Work in the Lewis lab is centered on the characterization of the roles for novel, and established, oncoproteins and tumor suppressors in the genesis and progression of pancreatic and hepatic carcinomas. The lab utilizes a variety of genetically engineered mouse models in these studies. Among other contributions, recent studies have demonstrated a critical role for the insulin-like growth factor receptor in PI3-kinase activation downstream of activated KRAS; the requirement for GLI transcription activation function during pancreatic tumorigenesis; and a novel paracrine WNT signaling mechanism that promotes the development of pancreatic mucinous cystic neoplasms. 

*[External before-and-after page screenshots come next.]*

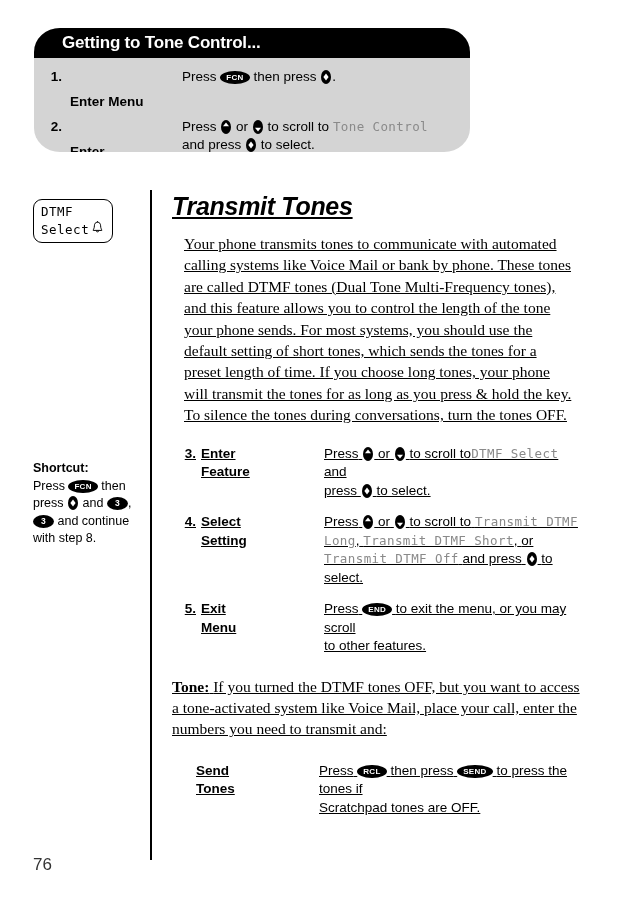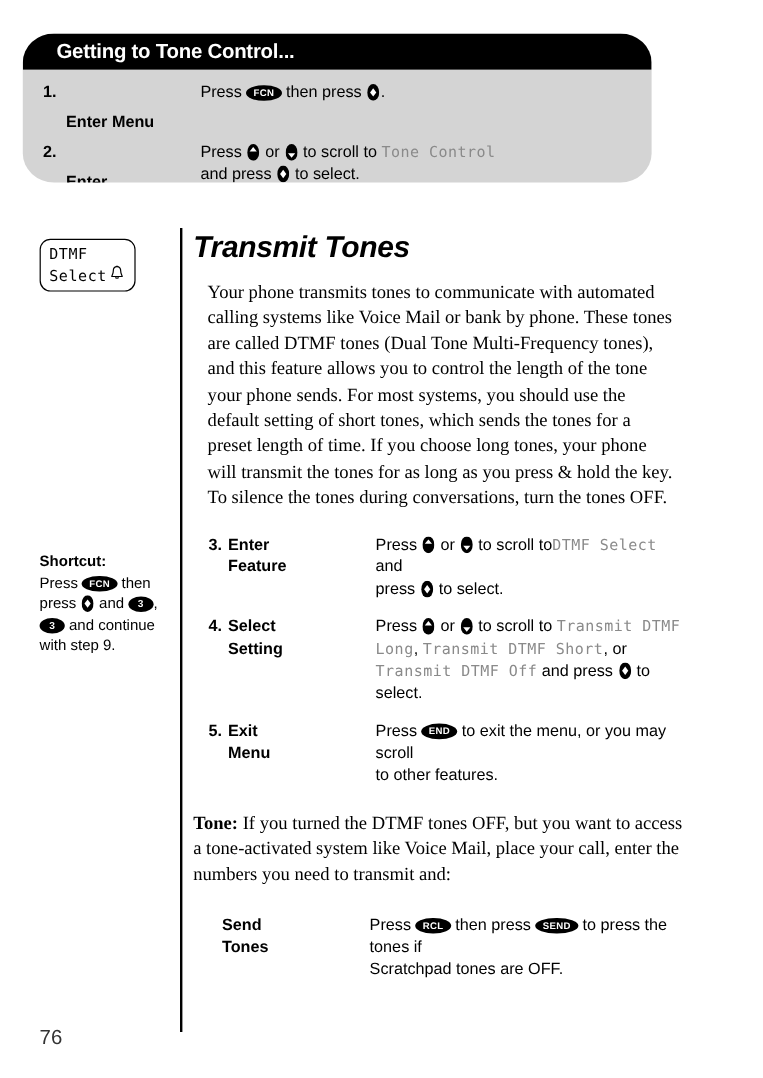"Getting to Tone Control..." #getting-box { left: 19px -> 34px; width: 524px -> 436px }
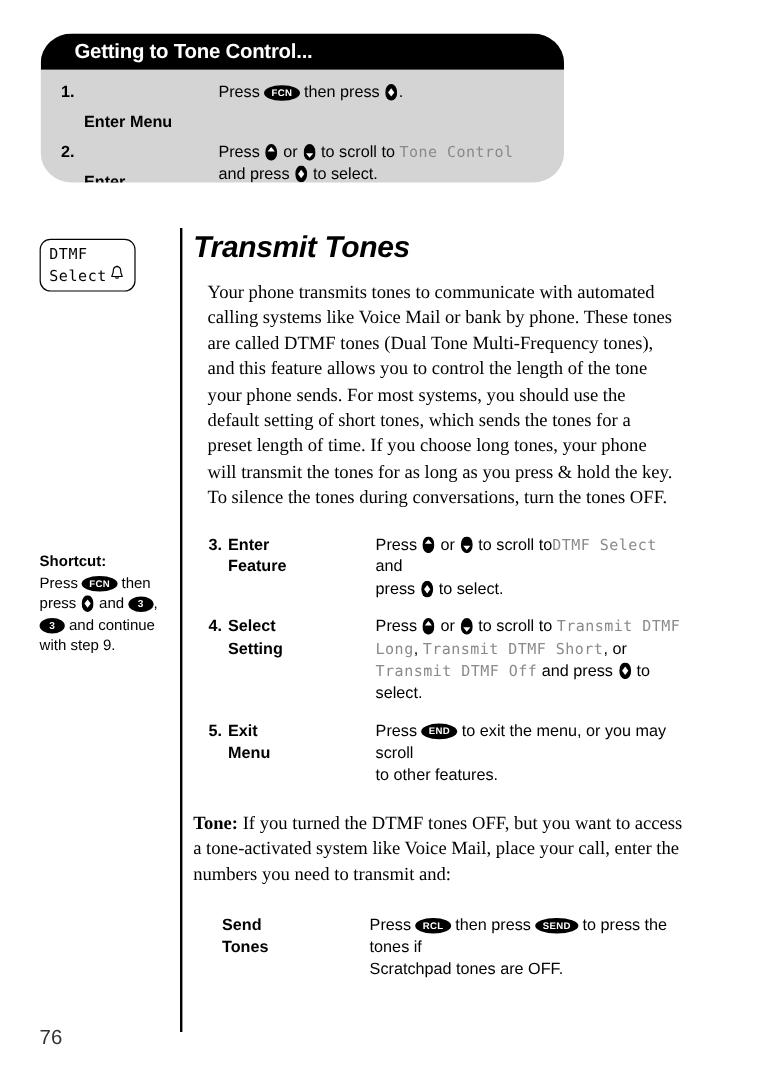"Transmit Tones" #main { left: 161px -> 172px; text-decoration: none -> underline }
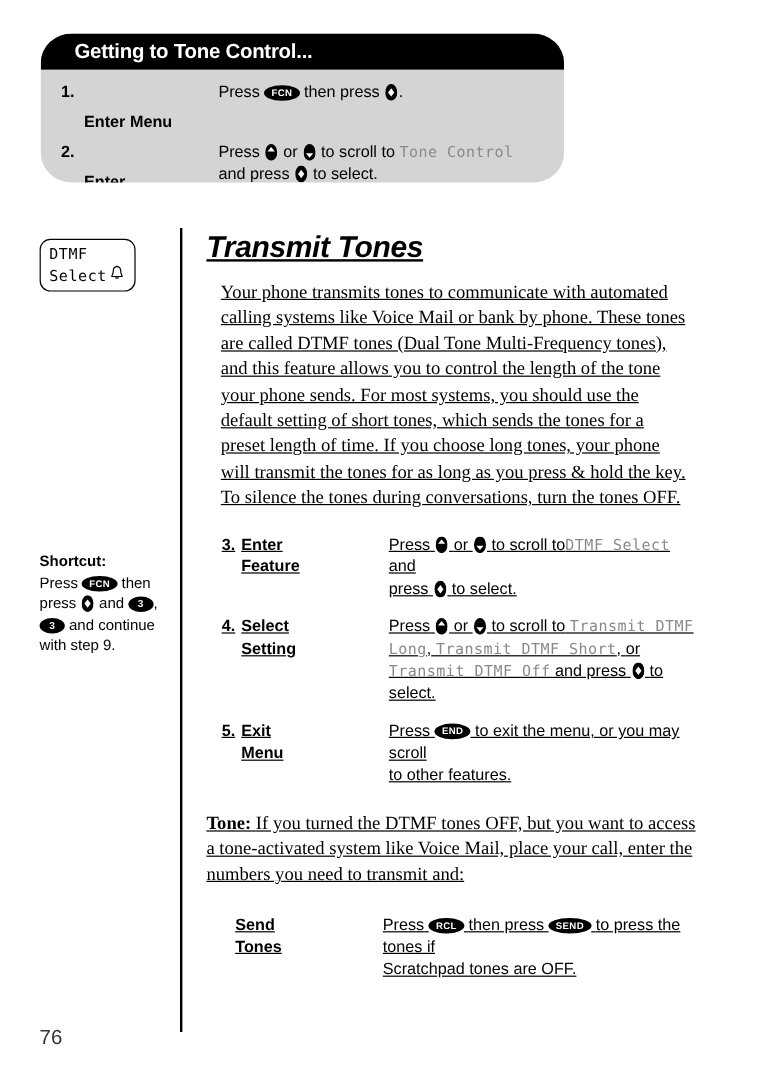"step 9." span { text: 9 -> 8 }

• Rajurkar et al. (2012) The activity of Gli transcription factors is essential for Kras-induced pancreatic tumorigenesis. PNAS.  109(17): E1038-47.
• Appleman et al. (2012) KRAS^G12D- and BRAF^V600E-induced transformation of murine pancreatic epithelial cells requires MEK/ERK-stimulated IGF1R signaling. Mol Cancer Res. 10(9): 1228-39.
• Sano et al. (2014) Activated Wnt Signaling in Stroma Contributes to Development of Pancreatic Mucinous Cystic Neoplasms. Gastroenterology.146(1): 257-67.